To be fair, Can and Neu! aren't the only three-letter outfits that F&M echo: This band has processed bits of contemporaries such as Air, DFA/LCD, and BoC. At points, the funk and the unrhyming lyrics even mount to imply various UK greats: A muted Happy Mondays here, a stream-of-consciousness Streets there. And yet, F&M's coy pose comes off as somehow original. David Best doesn't speak-sing about commodities with the abandon of say, Sisqo harmonizing "thong-th-thong-thong-thong," but he also sidesteps the posthuman staidness with which Ladytron tried to address blue jeans and cracked plastic (during "Blue Jeans" and "Cracked Plastic", respectively) back on Light & Magic.

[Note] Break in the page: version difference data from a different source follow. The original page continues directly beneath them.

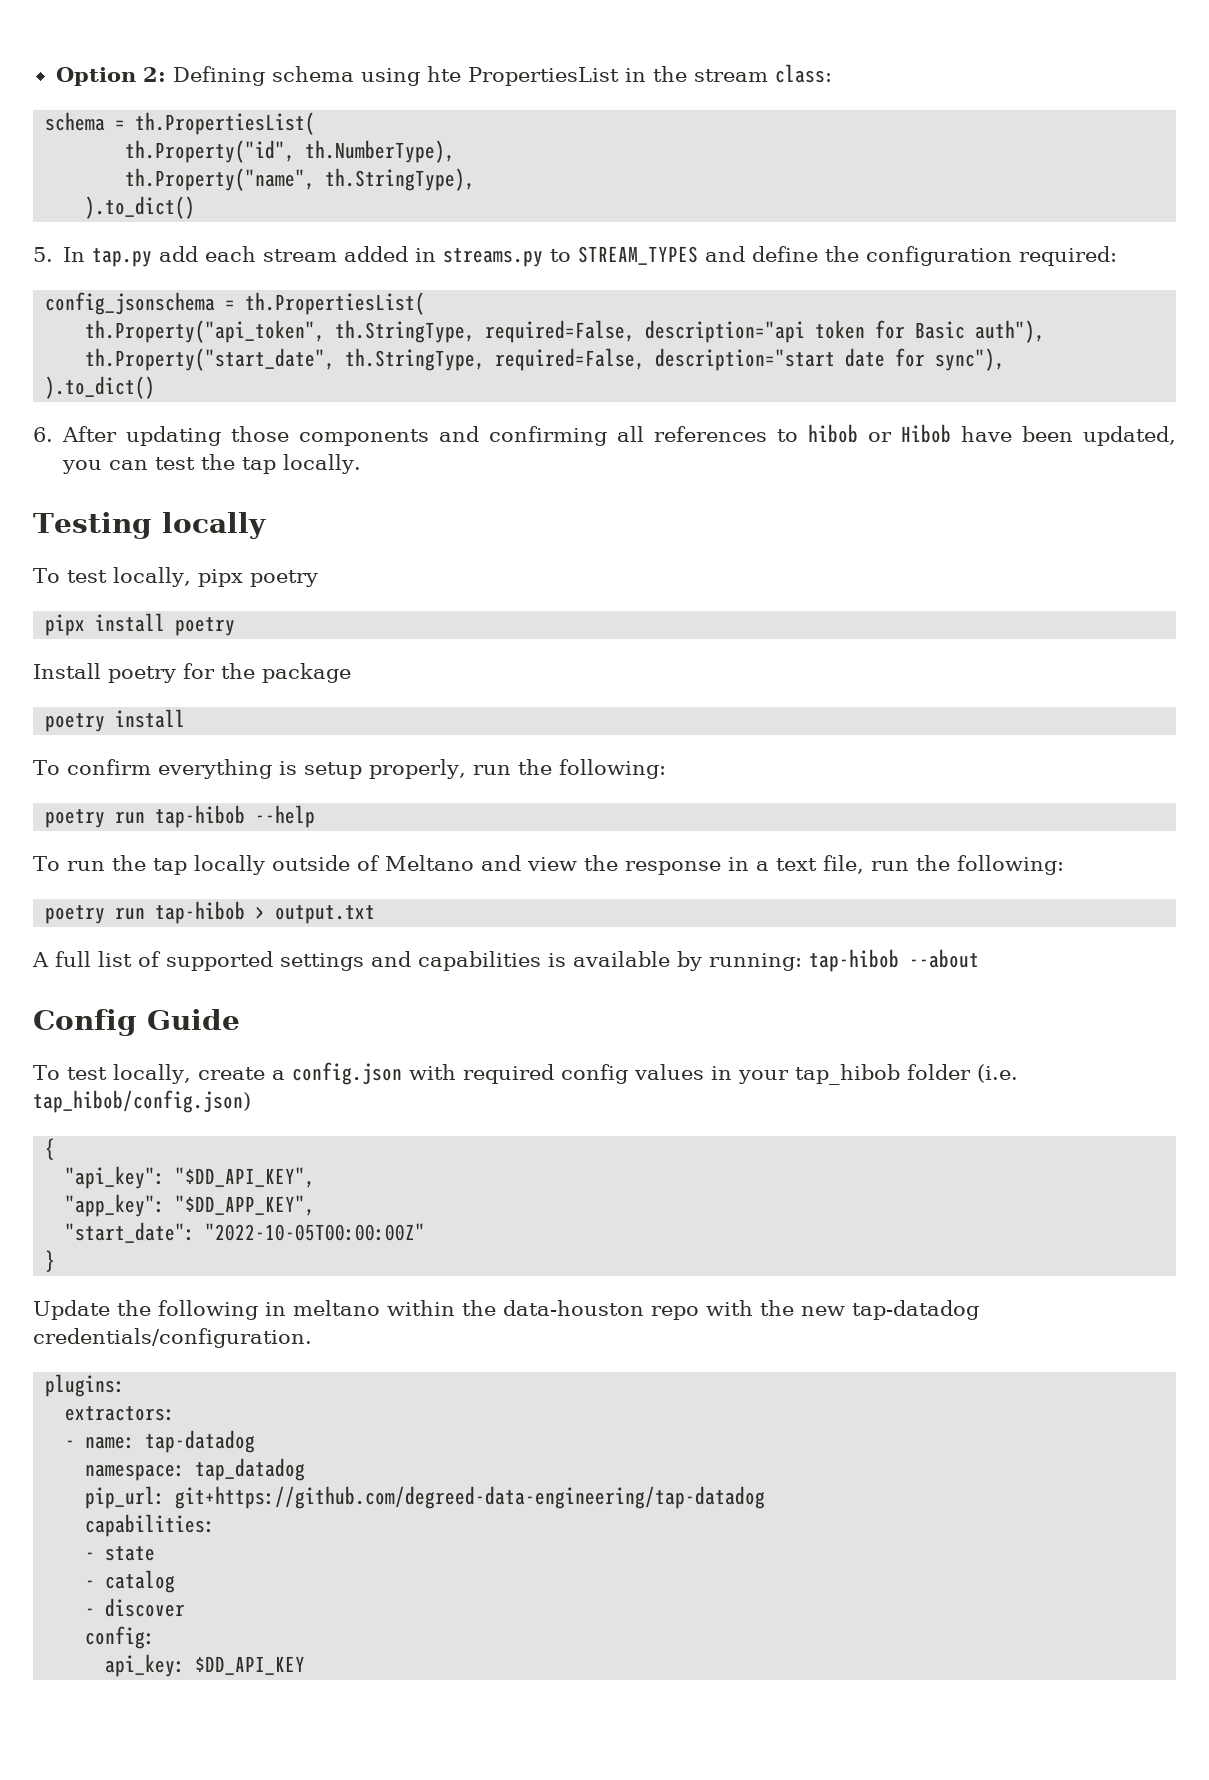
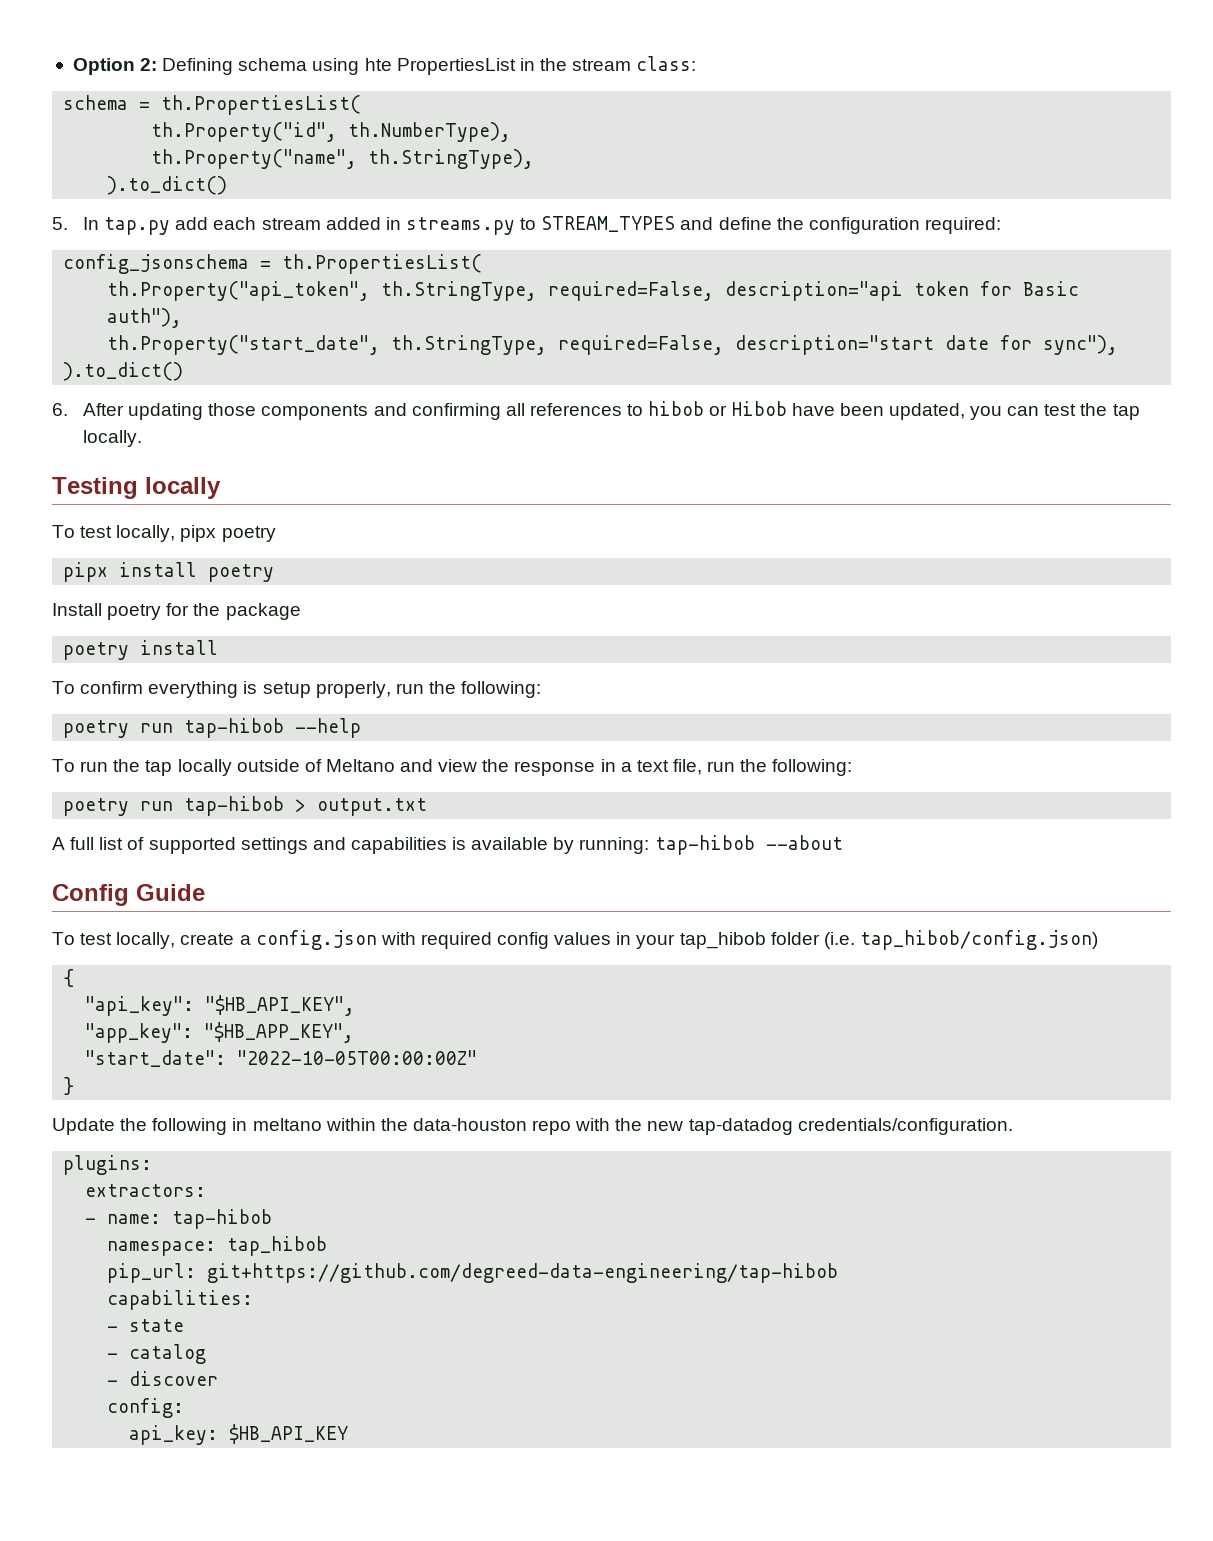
[175,1167,316,1188] "$DD_API_KEY", -> [205,995,356,1016] "$HB_API_KEY",
[175,1195,316,1216] "$DD_APP_KEY", -> [204,1022,355,1043] "$HB_APP_KEY",
[145,1430,256,1453] tap-datadog -> [172,1209,273,1229] tap-hibob
[195,1458,306,1481] tap_datadog -> [227,1236,328,1256] tap_hibob
[175,1486,766,1509] git+https://github.com/degreed-data-engineering/tap-datadog -> [207,1263,839,1283] git+https://github.com/degreed-data-engineering/tap-hibob
[195,1656,306,1675] $DD_API_KEY -> [229,1424,349,1444] $HB_API_KEY

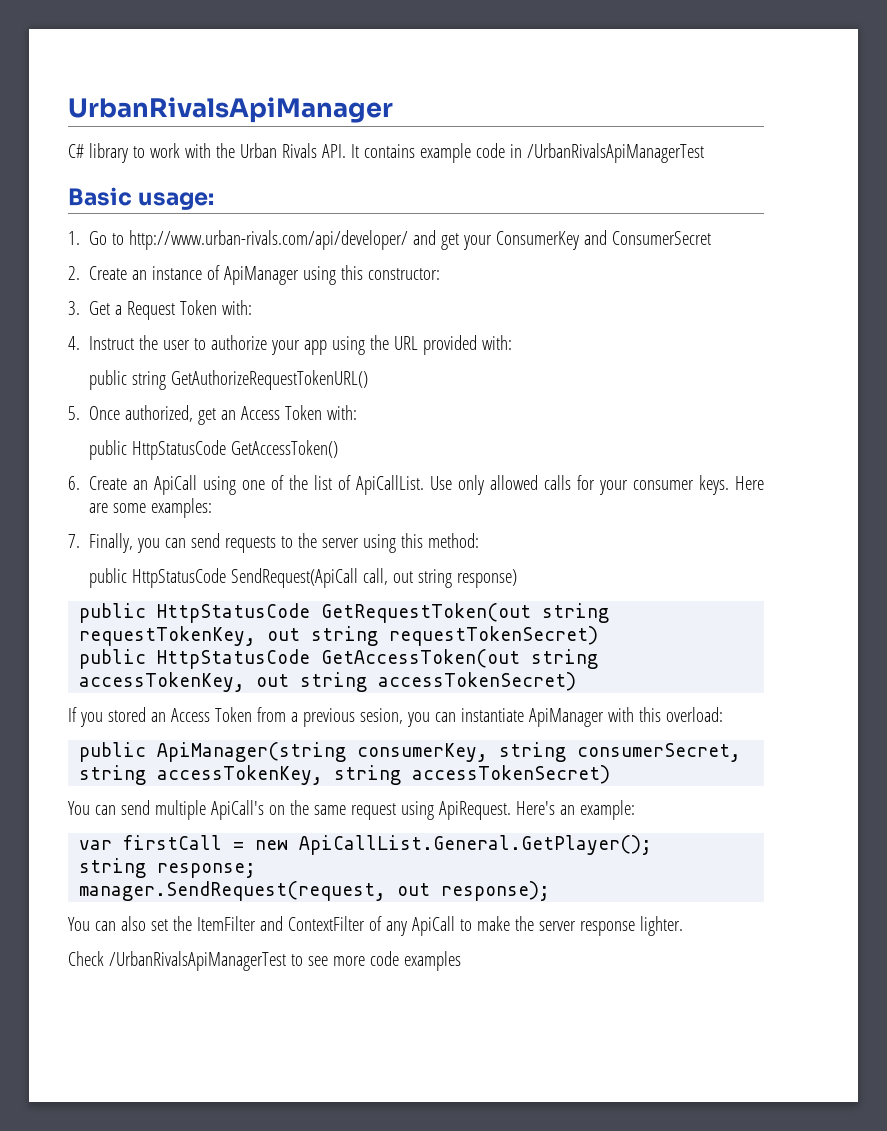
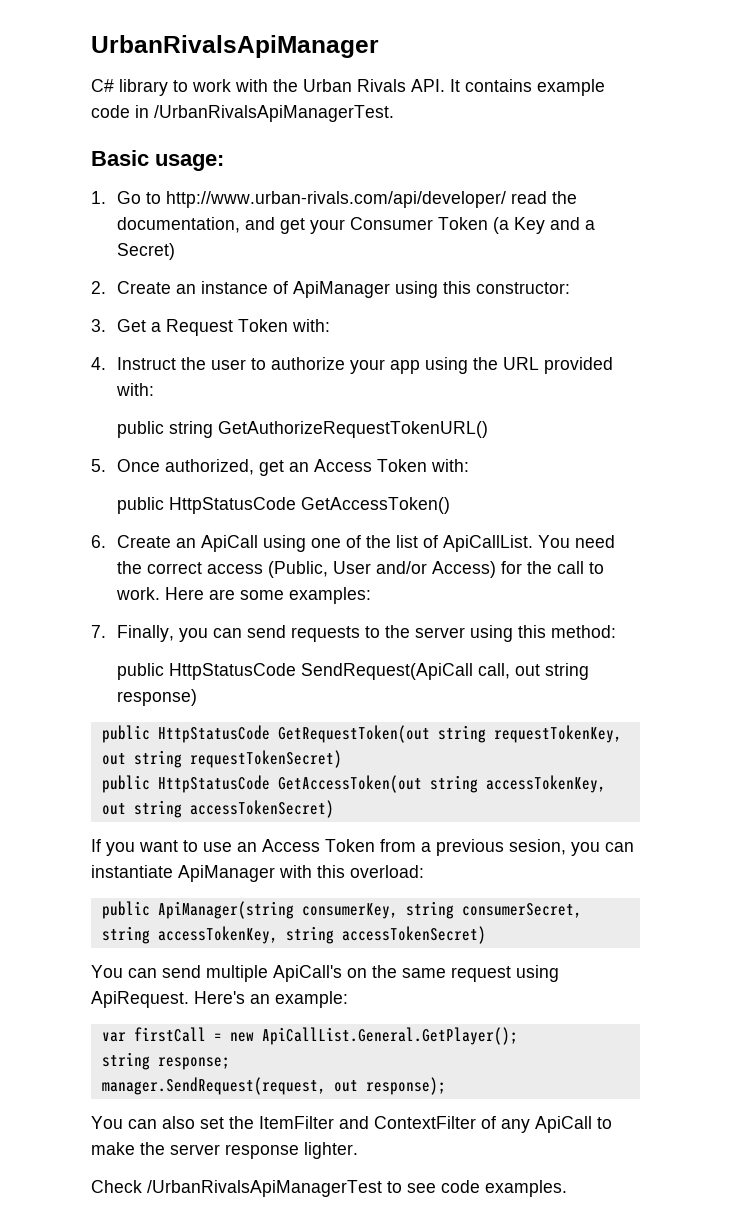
[526,143,704,163] /UrbanRivalsApiManagerTest -> [154,105,394,122] /UrbanRivalsApiManagerTest.
[413,230,712,250] and get your ConsumerKey and ConsumerSecret -> [510,191,577,204] [116,217,595,234] [116,243,175,260] read the documentation, and get your Consumer Token (a Key and a Secret)
[430,475,730,495] Use only allowed calls for your consumer keys. -> [537,535,615,548] [116,561,604,578] [115,587,160,600] You need the correct access (Public, User and/or Access) for the call to work.
[107,707,146,722] stored -> [139,840,232,852] want to use
[332,951,461,971] more code examples -> [441,1180,567,1197] code examples.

A kind of consumer-Zen can be heard in the way Best sings the fabulously confident title track's refrain, "I look through transparent things and I feel okay," pronouncing the last word, "O-kehh." Is he talking about seeing through eyeglasses? Drink glasses? Or, by noting the behavioral norms (of litterbugs, cyclists, and college students) and their "grids," "zones," and "boxes," is Best referring to the matrixy systems in which most of us are transparently ensnared? Either way, F&M's execution of old modes is authoritative enough to ward off soundalike syndrome, just as Interpol somehow dodge their ancestors' arrows.
The album's weaker spots are its louder numbers about actual monogamous desire, which seem banal next to the whispered, anchorless prosaic observations of the songs that would only count as "rave-ups" at some secret librarian party held on a monastery's roof. A group so adept at merely creating an irresistible pulse seems overextended when trying to concoct a banger. I mean, come on, they begin this album with shy in-house brand enthusiasm, chanting "Fujiya" and "Miyagi" in barely audible voices!
The relatively effete and Euro-centric American poet Wallace Stevens is famously supposed to have said to the relatively dudeish and homelandy American poet Robert Frost, upon meeting: "The trouble with you is you write about things." To which Frost replied: "The trouble with you is you write about bric-a-brac." Via fiery slightness, Fujiya & Miyagi humbly request that you dance to both.